(Revision comparison data)
━━━━━━━━━━━━━━━━

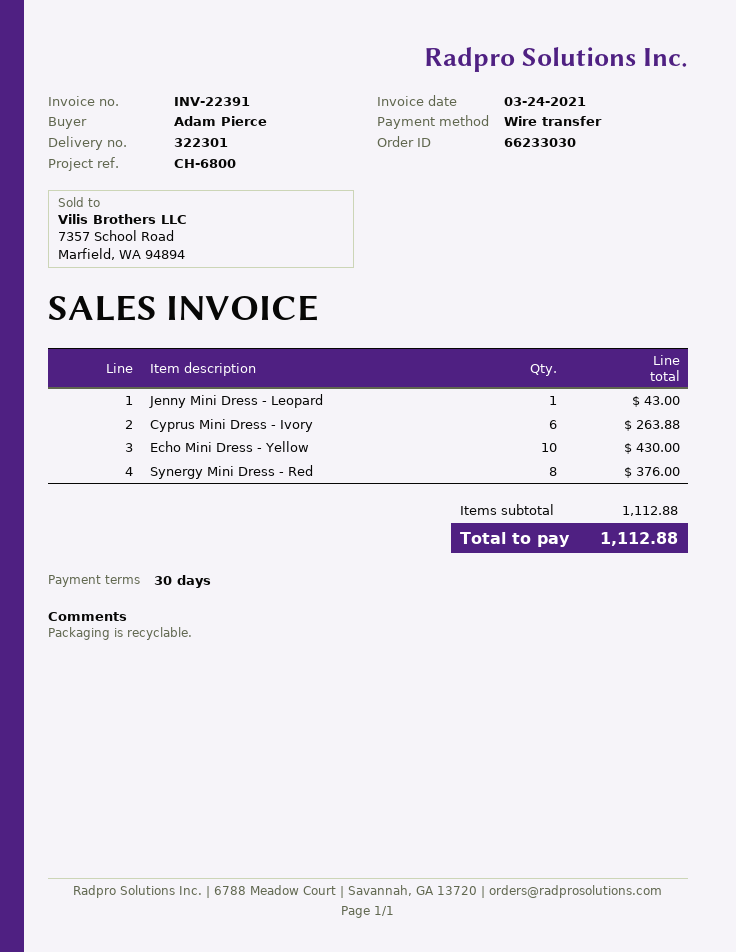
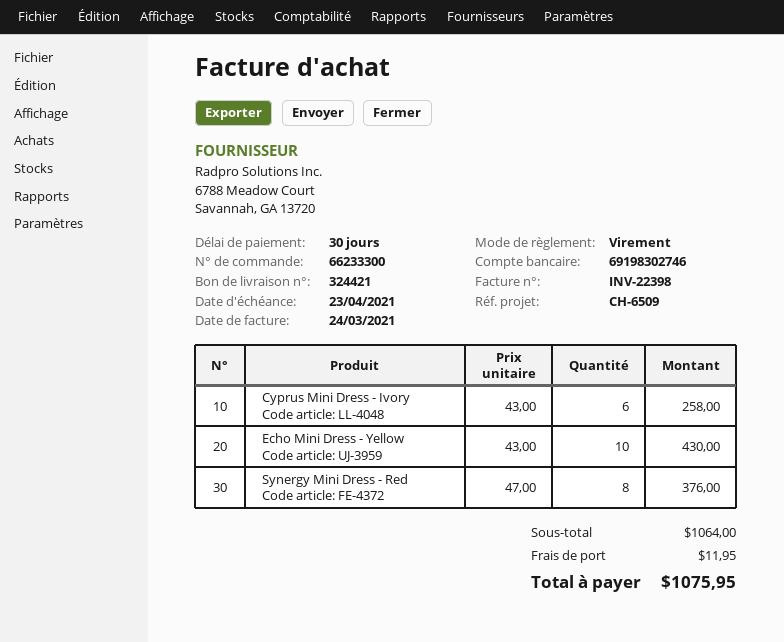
order number: 66233030 -> 66233300
delivery note number: 322301 -> 324421
invoice number: INV-22391 -> INV-22398
reference: CH-6800 -> CH-6509
Jenny Mini Dress - Leopard: 1 for 43.00 -> none
Cyprus Mini Dress - Ivory: 6 for 263.88 -> 6 for 258.00
subtotal: 1112.88 -> 1064.00
shipping: none -> 11.95
total: 1112.88 -> 1075.95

━━━━━━━━━━━━━━━━

If a line in the records has the word "number", copy that line.

WRITTEN REPLY:
order number: 66233030 -> 66233300
delivery note number: 322301 -> 324421
invoice number: INV-22391 -> INV-22398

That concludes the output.